## DESCRIPTION OF THE TASK
Retype, exactly and completely, the listing that comes next, skipping its images.

## LISTED ENTRIES
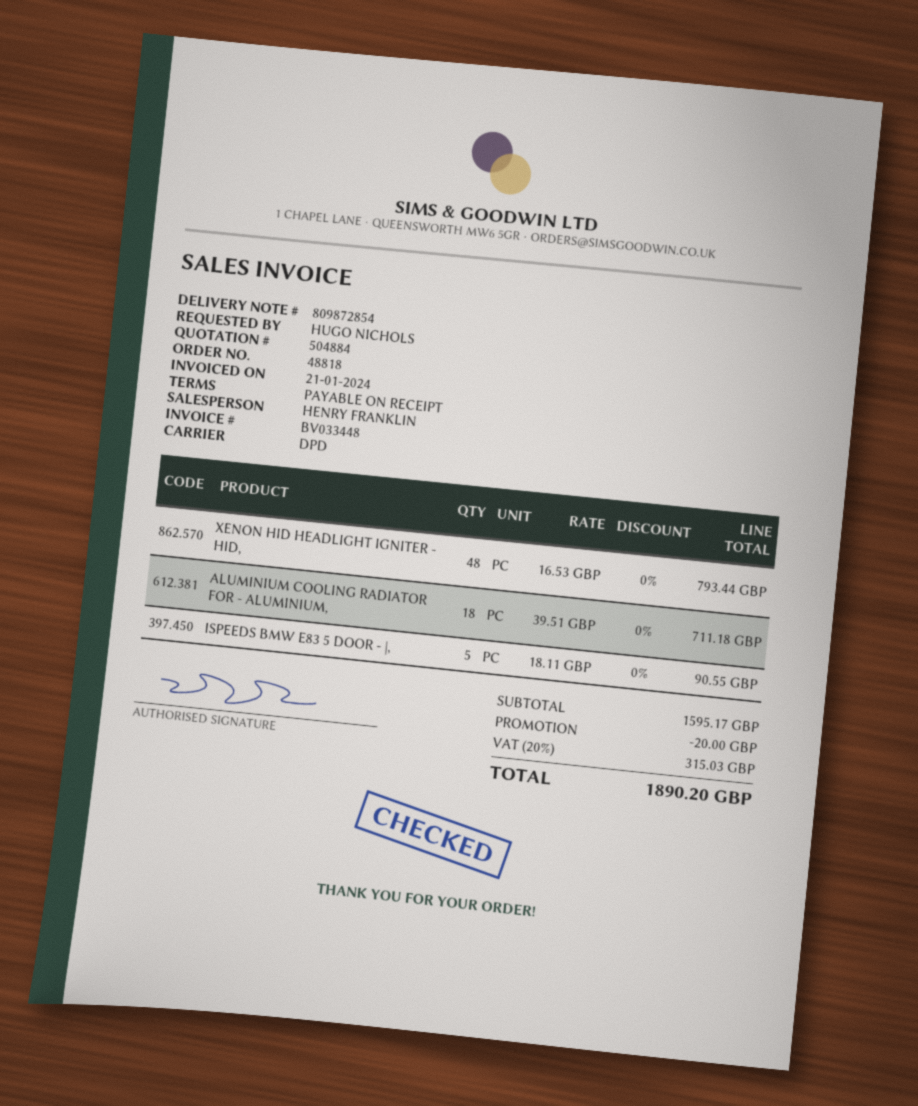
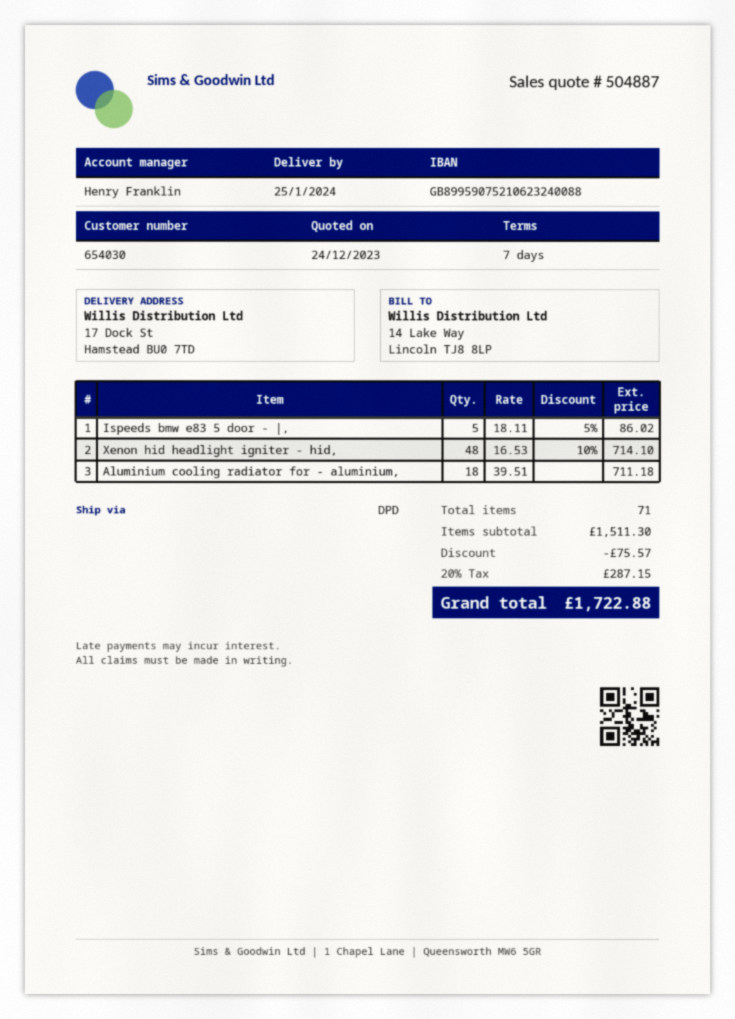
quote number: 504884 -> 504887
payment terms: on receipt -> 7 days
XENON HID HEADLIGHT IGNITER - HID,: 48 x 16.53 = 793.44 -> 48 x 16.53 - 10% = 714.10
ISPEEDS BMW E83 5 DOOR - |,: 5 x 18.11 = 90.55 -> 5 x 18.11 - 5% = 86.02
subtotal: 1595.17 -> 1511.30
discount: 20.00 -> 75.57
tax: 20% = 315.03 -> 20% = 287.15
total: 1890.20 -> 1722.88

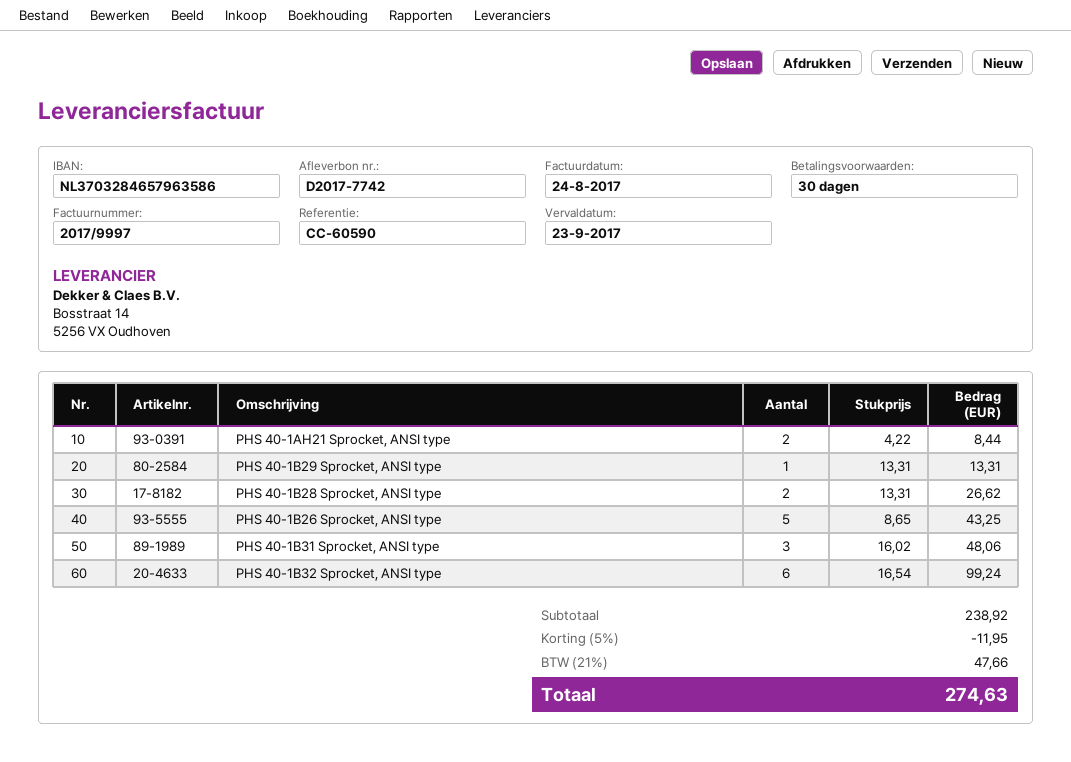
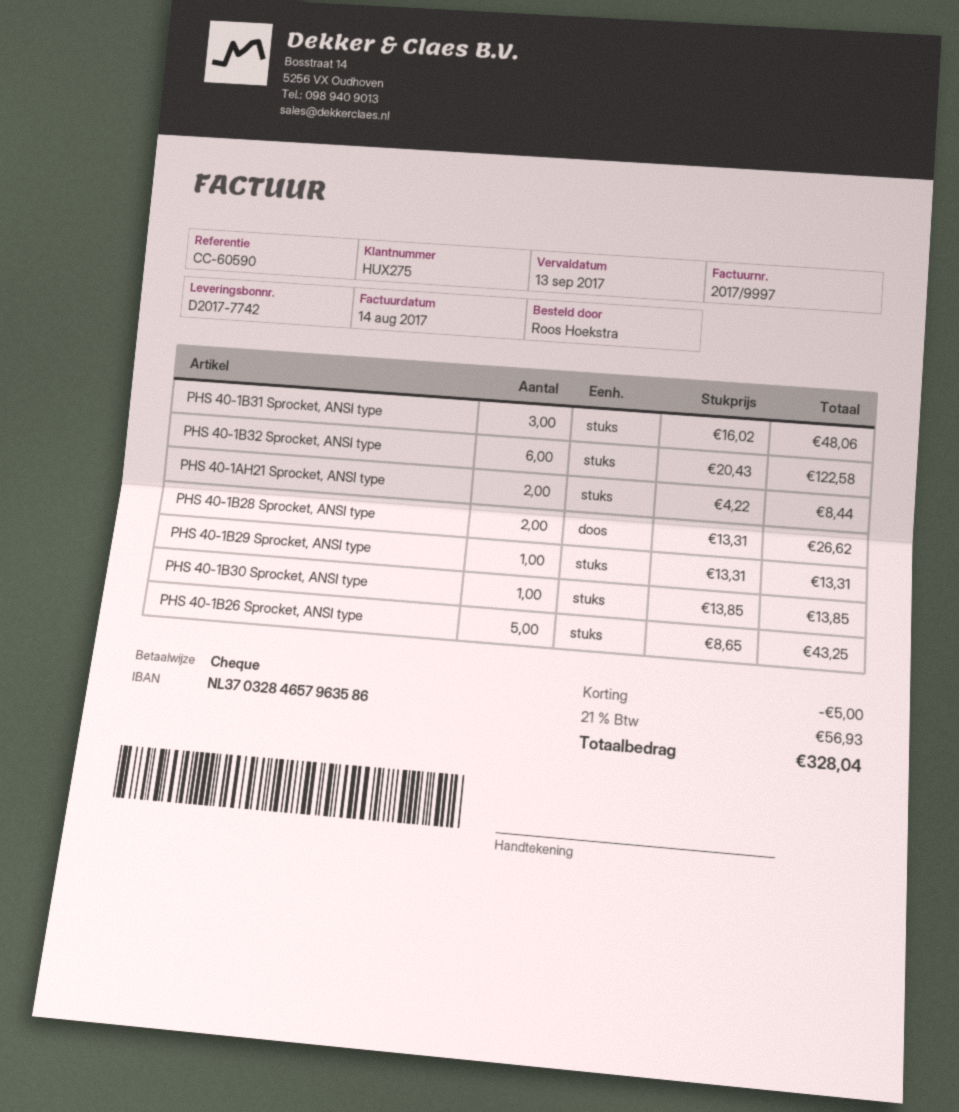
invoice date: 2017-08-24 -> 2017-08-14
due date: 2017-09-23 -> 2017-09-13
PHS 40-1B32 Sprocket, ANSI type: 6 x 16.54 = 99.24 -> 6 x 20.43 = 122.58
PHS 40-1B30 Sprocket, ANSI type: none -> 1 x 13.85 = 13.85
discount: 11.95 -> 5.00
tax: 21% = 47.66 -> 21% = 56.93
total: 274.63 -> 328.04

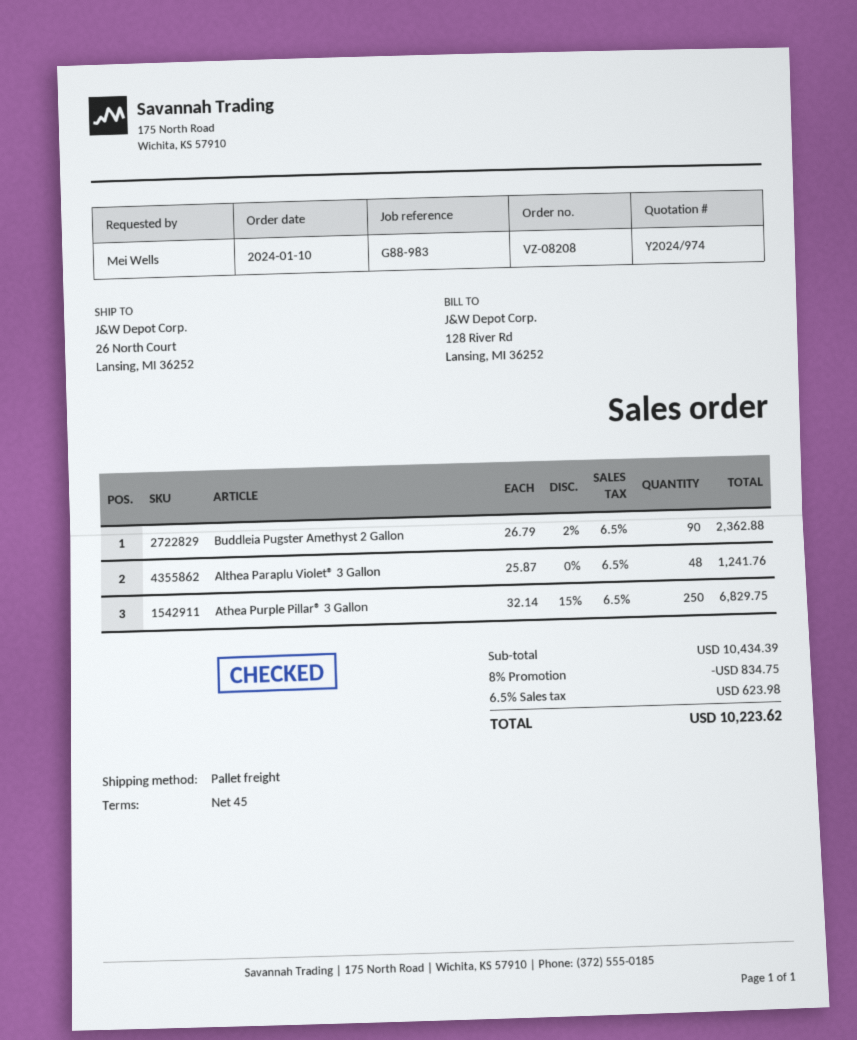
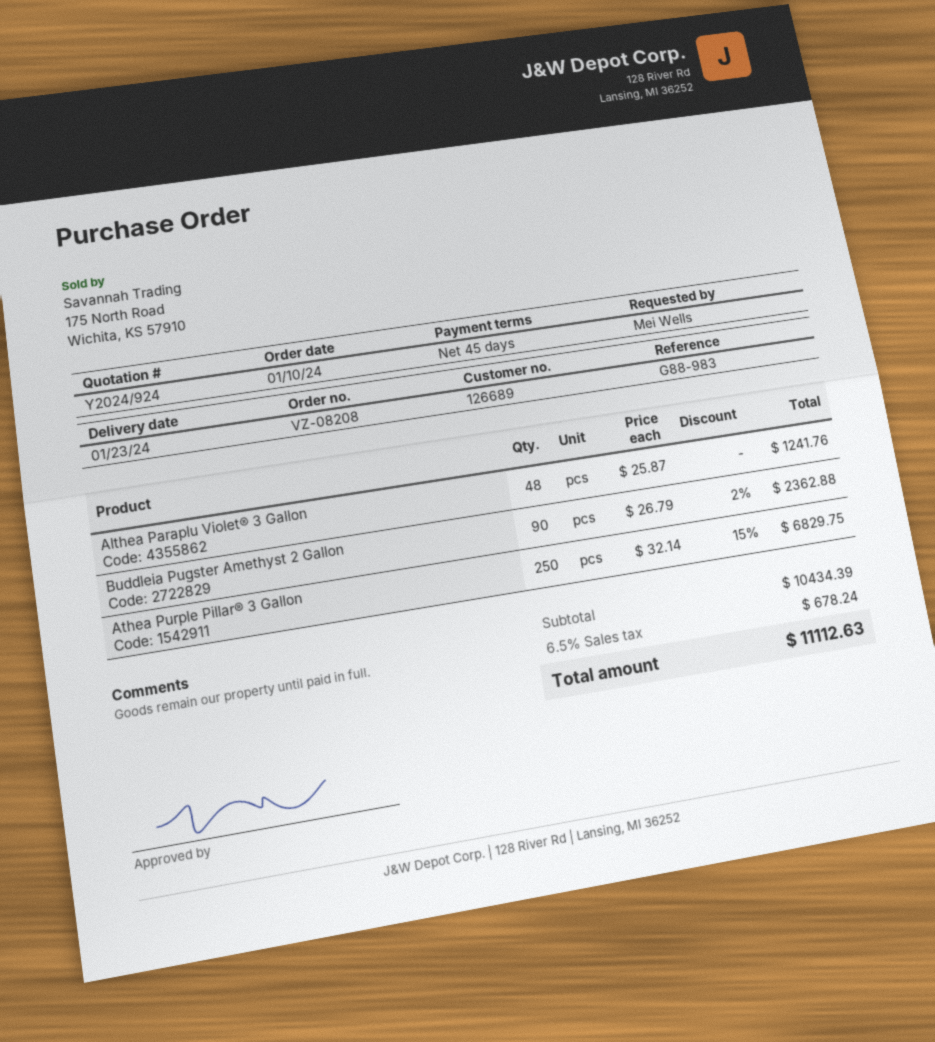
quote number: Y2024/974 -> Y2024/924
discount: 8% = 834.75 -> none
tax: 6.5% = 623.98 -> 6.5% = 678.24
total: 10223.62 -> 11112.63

## YOUR SOLUTION
quote number: 504884 -> 504887
payment terms: on receipt -> 7 days
XENON HID HEADLIGHT IGNITER - HID,: 48 x 16.53 = 793.44 -> 48 x 16.53 - 10% = 714.10
ISPEEDS BMW E83 5 DOOR - |,: 5 x 18.11 = 90.55 -> 5 x 18.11 - 5% = 86.02
subtotal: 1595.17 -> 1511.30
discount: 20.00 -> 75.57
tax: 20% = 315.03 -> 20% = 287.15
total: 1890.20 -> 1722.88

invoice date: 2017-08-24 -> 2017-08-14
due date: 2017-09-23 -> 2017-09-13
PHS 40-1B32 Sprocket, ANSI type: 6 x 16.54 = 99.24 -> 6 x 20.43 = 122.58
PHS 40-1B30 Sprocket, ANSI type: none -> 1 x 13.85 = 13.85
discount: 11.95 -> 5.00
tax: 21% = 47.66 -> 21% = 56.93
total: 274.63 -> 328.04

quote number: Y2024/974 -> Y2024/924
discount: 8% = 834.75 -> none
tax: 6.5% = 623.98 -> 6.5% = 678.24
total: 10223.62 -> 11112.63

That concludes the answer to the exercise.